One head of a leading bank's commodities trading desk says: "They thought, why should we just hand this work to the banks. BP, for example, is extremely sophisticated in the kind of products that it offers to its industrial client base to take away future energy price risk."

 

The outcome is that BP, Total and Shell now have trading teams that rival the biggest banks in terms of trader numbers, an ingrained entrepreneurial culture - which causes worries about risk at the credit rating agencies - and highly advanced IT systems. Shell employs 240 oil traders, while BP and Total's teams are bigger still.

 

ExxonMobil, the world's biggest oil group, refuses to get involved in non-physical trading. "It's a cultural thing," says the former trader. "They just don't believe in paper markets."

 

The oil companies that do partake have a competitive edge on their banking peers, according to rival traders. One says: "A very big global oil company is in the physical market all the time and there is an enormous information flow coming out of the business on a physical level on a daily basis. This gives the oil trading divisions an in-built advantage over the market, and they use it."

 

However, the trading desk head says there has been evidence recently of a more cautious approach to speculative trades by the big oil groups because of fears that they could be perceived as manipulating the market.

 

The Financial Services Authority, the UK's financial watchdog, recently threatened to scrap its light touch regulatory regime for oil market participants because of poor compliance with its rules - although it did not single out any oil companies.

 

"If a company knows a certain area of supply is tight, it makes sense for them to be buying," the trading desk head says. "But if the price is doubled then the question arises is someone gaming the market, which generates some - mostly uninformed - stories.
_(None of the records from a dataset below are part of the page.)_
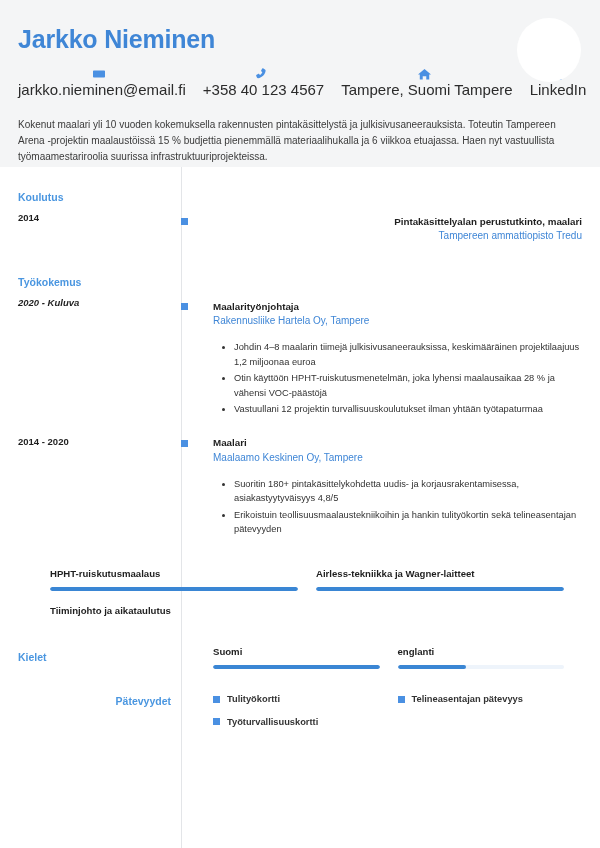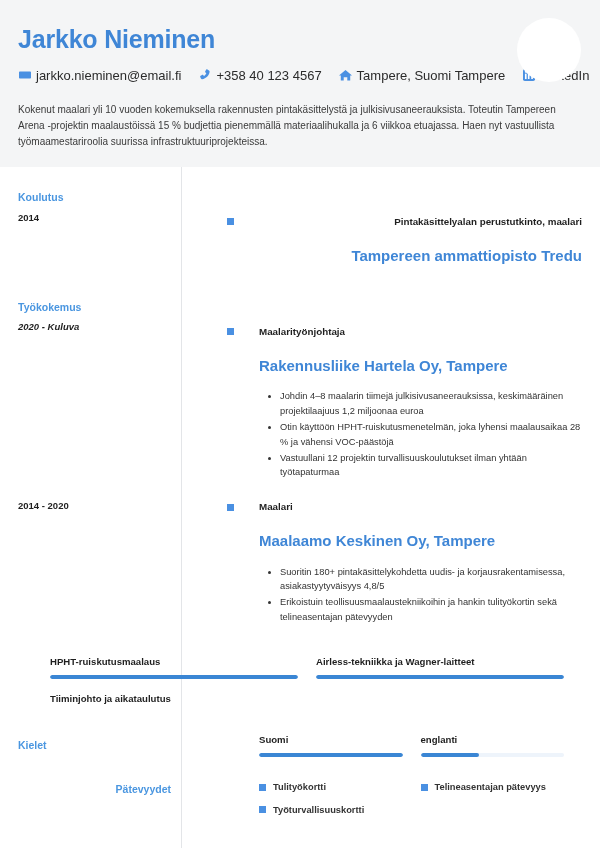"jarkko.nieminen@email.fi" .contact-item { flex-direction: none -> column; font-size: 13px -> 15px }
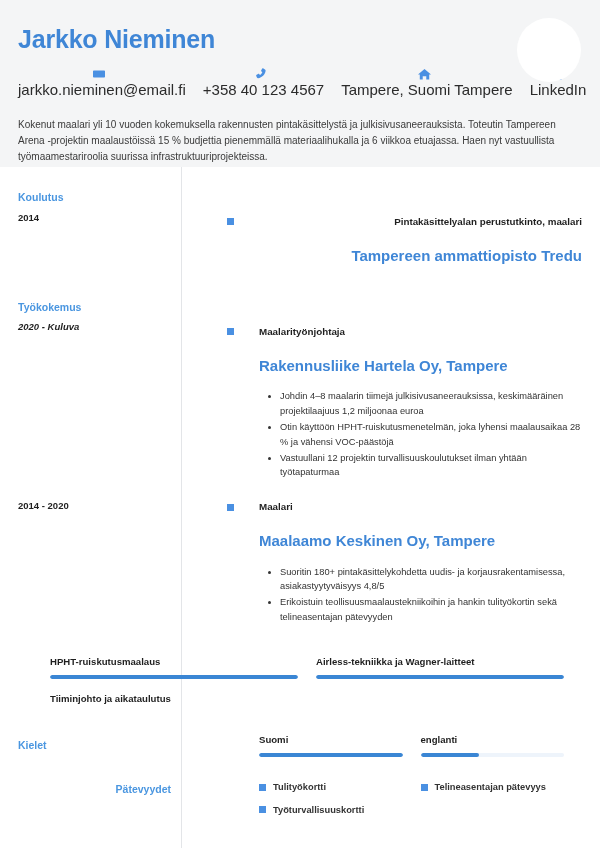"Koulutus" .section { gap: 46px -> none }
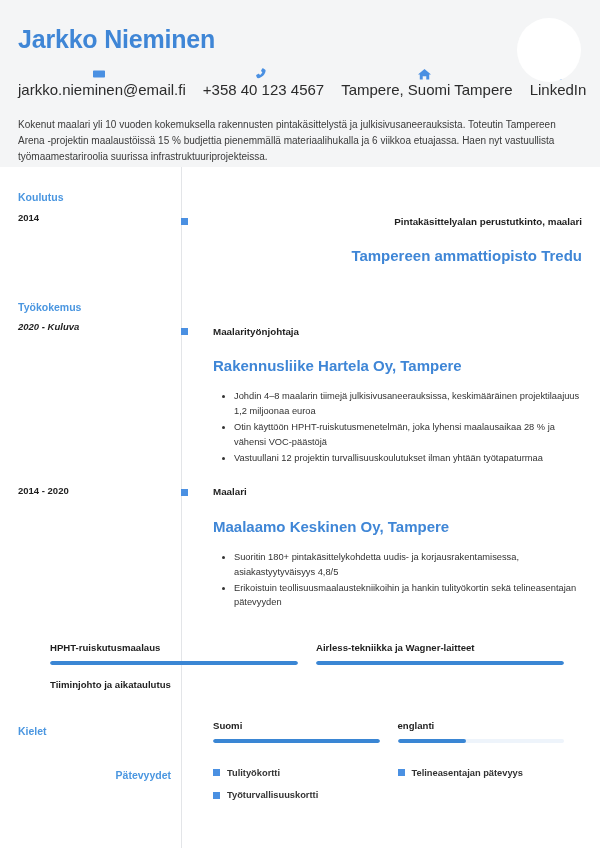"Tampereen ammattiopisto Tredu" .entry-sub { font-size: 15px -> 10px; font-weight: bold -> normal; margin-top: 17px -> 0 }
These companies don't want to expose themselves to increased regulatory or press scrutiny on worries that someone is cornering the market. If you are sitting atop a $100bn business, if someone says we can make $100m over here [from trading], it is not a difficult decision to turn it down if the greater good is at threat."

 

BANKS IGNORE PHYSICAL TRADING TO FLEX MUSCLES IN $200BN ENERGY DERIVATIVES MARKET Investment banks have left the physical oil trading market to the world's largest oil companies, but the banks dominate the $200bn (£103bn) energy derivatives market with several more banks bulking up their energy trading desks to boost earnings,writes Kevin Morrison. Goldman Sachs and Morgan Stanley have been long-term operators in the energy trading market, a business that has provided large profits in the past two years. But the banks' presence in the physical market has fallen. Goldman once owned its own refinery and chartered up to 4,000 oil tankers a year, but has sold the refinery and now only charters a handful of tankers each year, as it focuses on the derivatives market. Jeffrey Currie, head of commodities research at Goldman Sachs, says about $200bn is in energy derivatives, mostly in the self-regulated over-the-counter market.